» What you need to do
Nothing below is to be printed except the lines between the line holding "ordered by: Alberto Messina -> Pietro Marino" and the line holding "Laura pausini destinazione", inclusive, each exactly as it appears.

—————

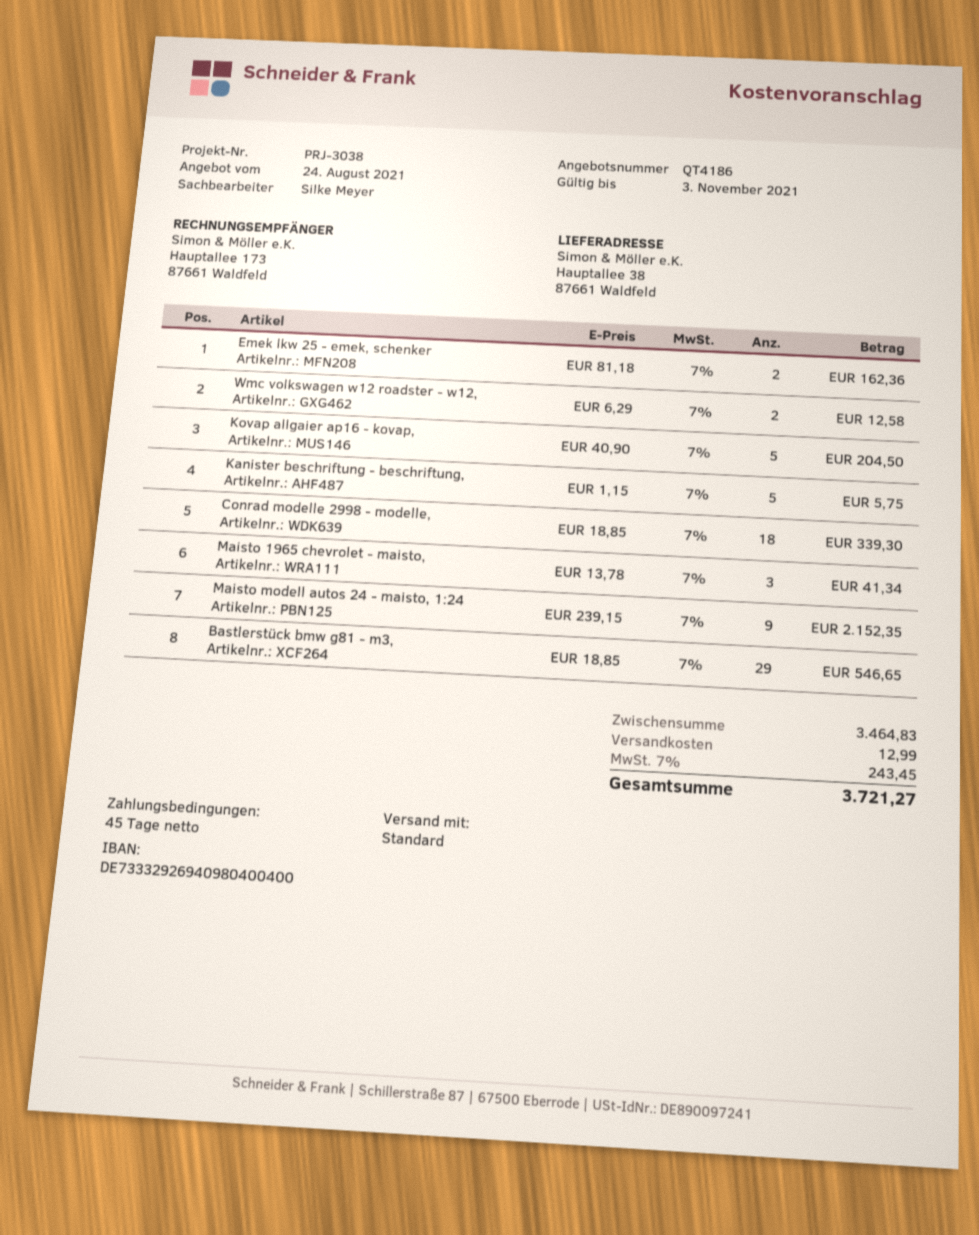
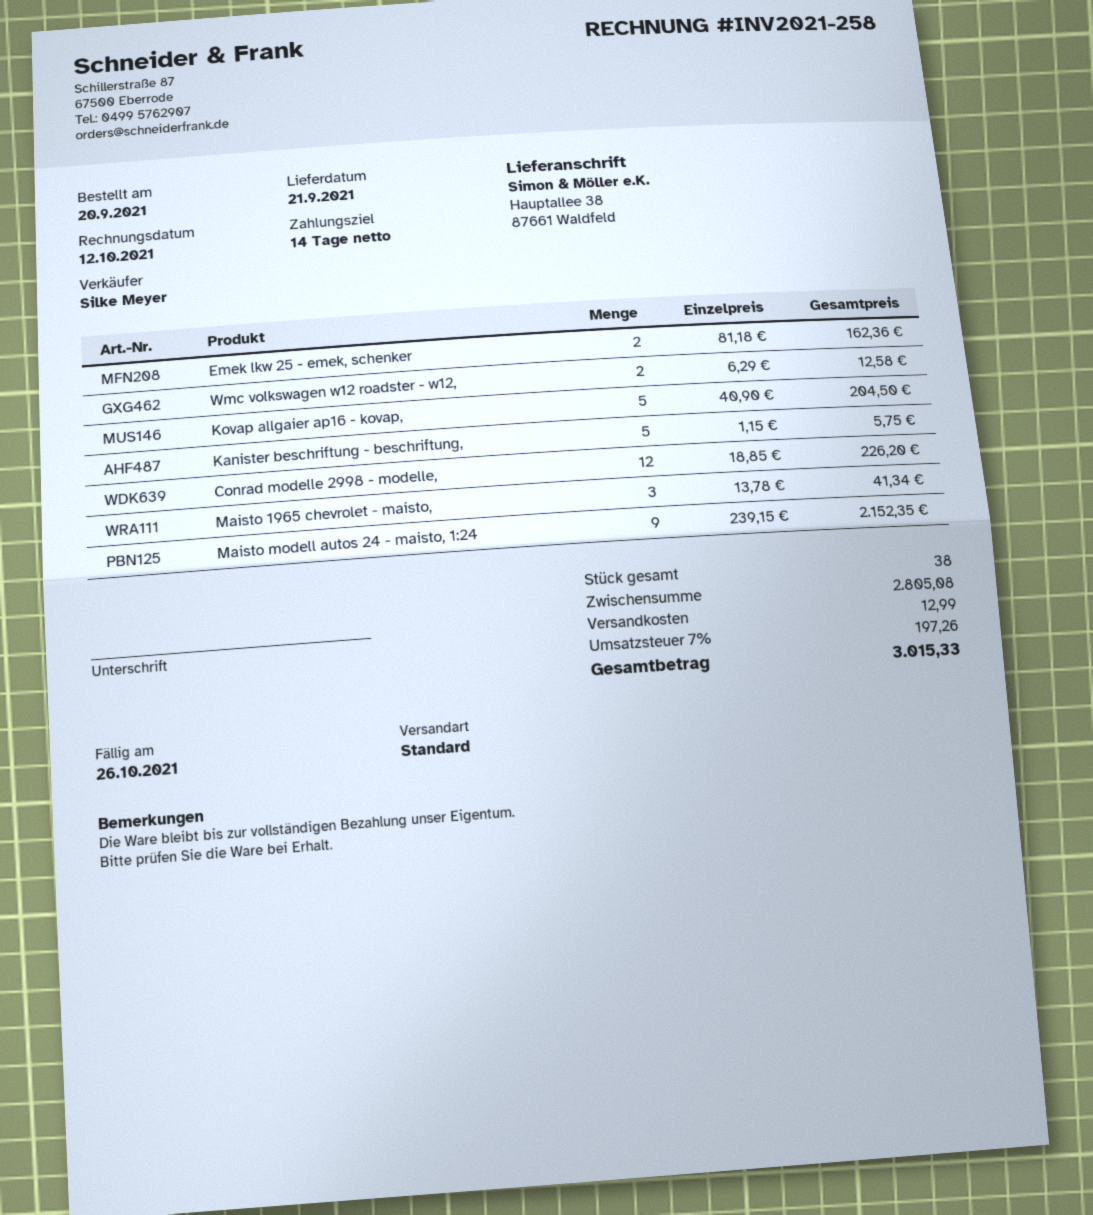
payment terms: 45 days -> 14 days
Conrad modelle 2998 - modelle,: 18 x 18.85 = 339.30 -> 12 x 18.85 = 226.20
Bastlerstück bmw g81 - m3,: 29 x 18.85 = 546.65 -> none
subtotal: 3464.83 -> 2805.08
tax: 7% = 243.45 -> 7% = 197.26
total: 3721.27 -> 3015.33

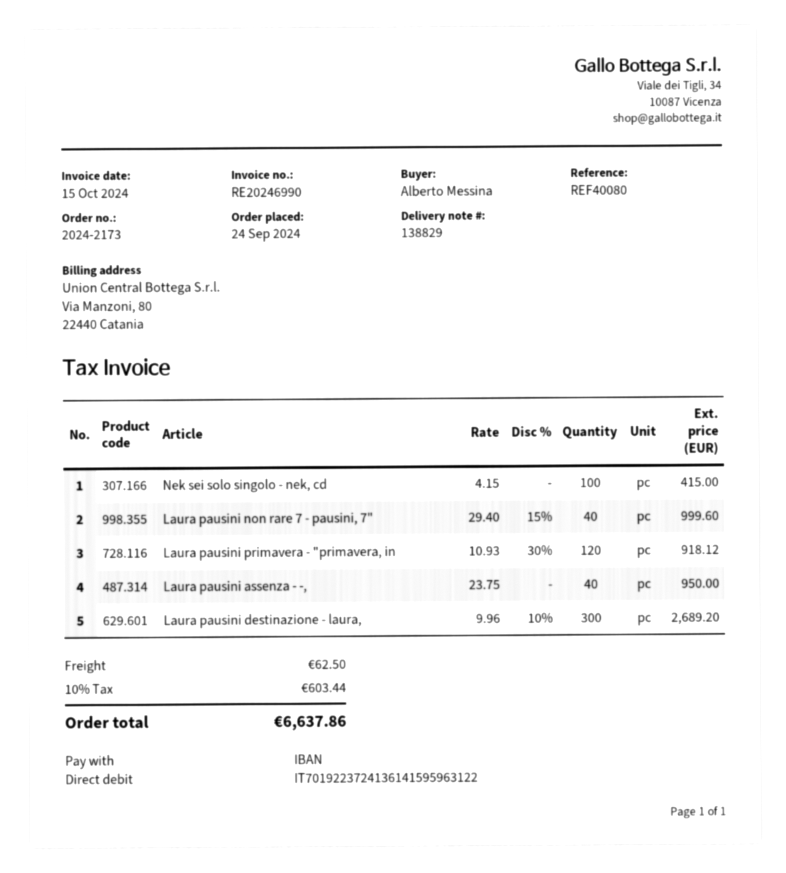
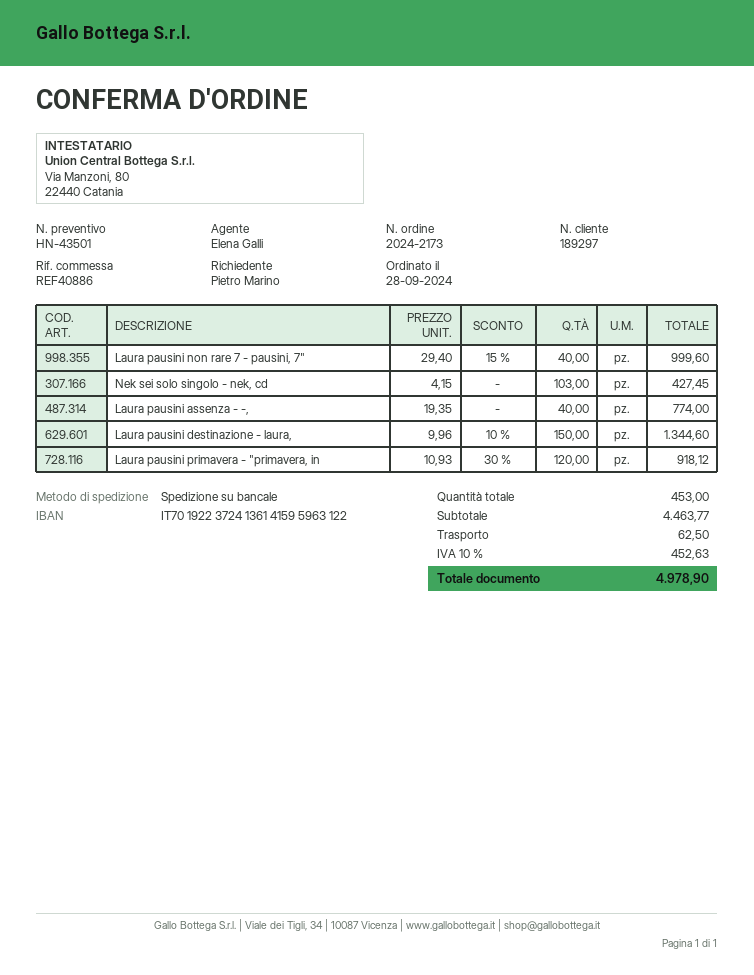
order date: 2024-09-24 -> 2024-09-28
reference: REF40080 -> REF40886
ordered by: Alberto Messina -> Pietro Marino
Nek sei solo singolo - nek, cd: 100 x 4.15 = 415.00 -> 103 x 4.15 = 427.45
Laura pausini assenza - -,: 40 x 23.75 = 950.00 -> 40 x 19.35 = 774.00
Laura pausini destinazione - laura,: 300 x 9.96 - 10% = 2689.20 -> 150 x 9.96 - 10% = 1344.60
tax: 10% = 603.44 -> 10% = 452.63
total: 6637.86 -> 4978.90

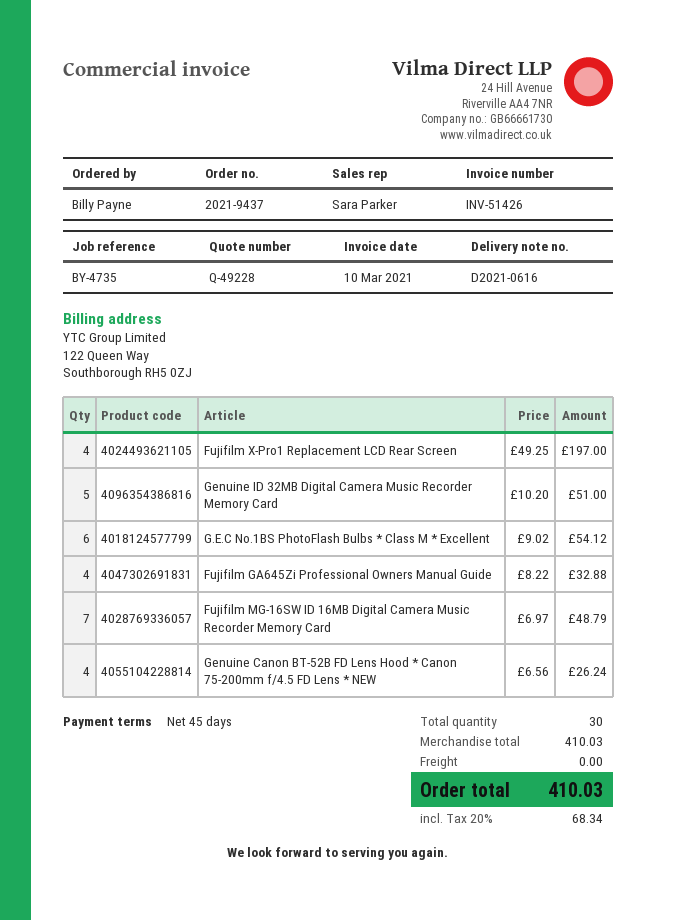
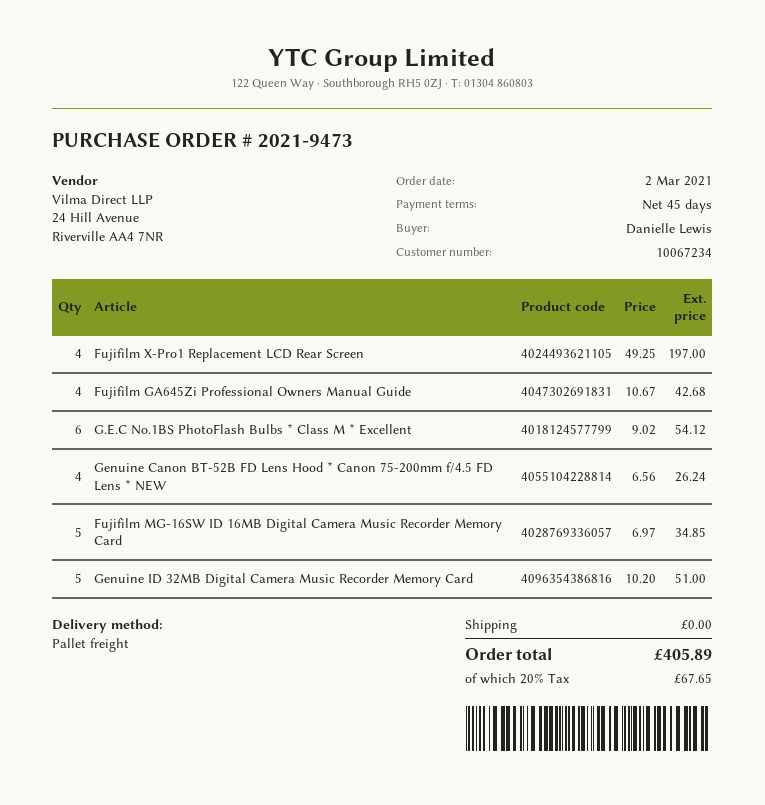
order number: 2021-9437 -> 2021-9473
ordered by: Billy Payne -> Danielle Lewis
Fujifilm GA645Zi Professional Owners Manual Guide: 4 x 8.22 = 32.88 -> 4 x 10.67 = 42.68
Fujifilm MG-16SW ID 16MB Digital Camera Music Recorder Memory Card: 7 x 6.97 = 48.79 -> 5 x 6.97 = 34.85
tax: 20% = 68.34 -> 20% = 67.65
total: 410.03 -> 405.89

—————

» Completed task
ordered by: Alberto Messina -> Pietro Marino
Nek sei solo singolo - nek, cd: 100 x 4.15 = 415.00 -> 103 x 4.15 = 427.45
Laura pausini assenza - -,: 40 x 23.75 = 950.00 -> 40 x 19.35 = 774.00
Laura pausini destinazione - laura,: 300 x 9.96 - 10% = 2689.20 -> 150 x 9.96 - 10% = 1344.60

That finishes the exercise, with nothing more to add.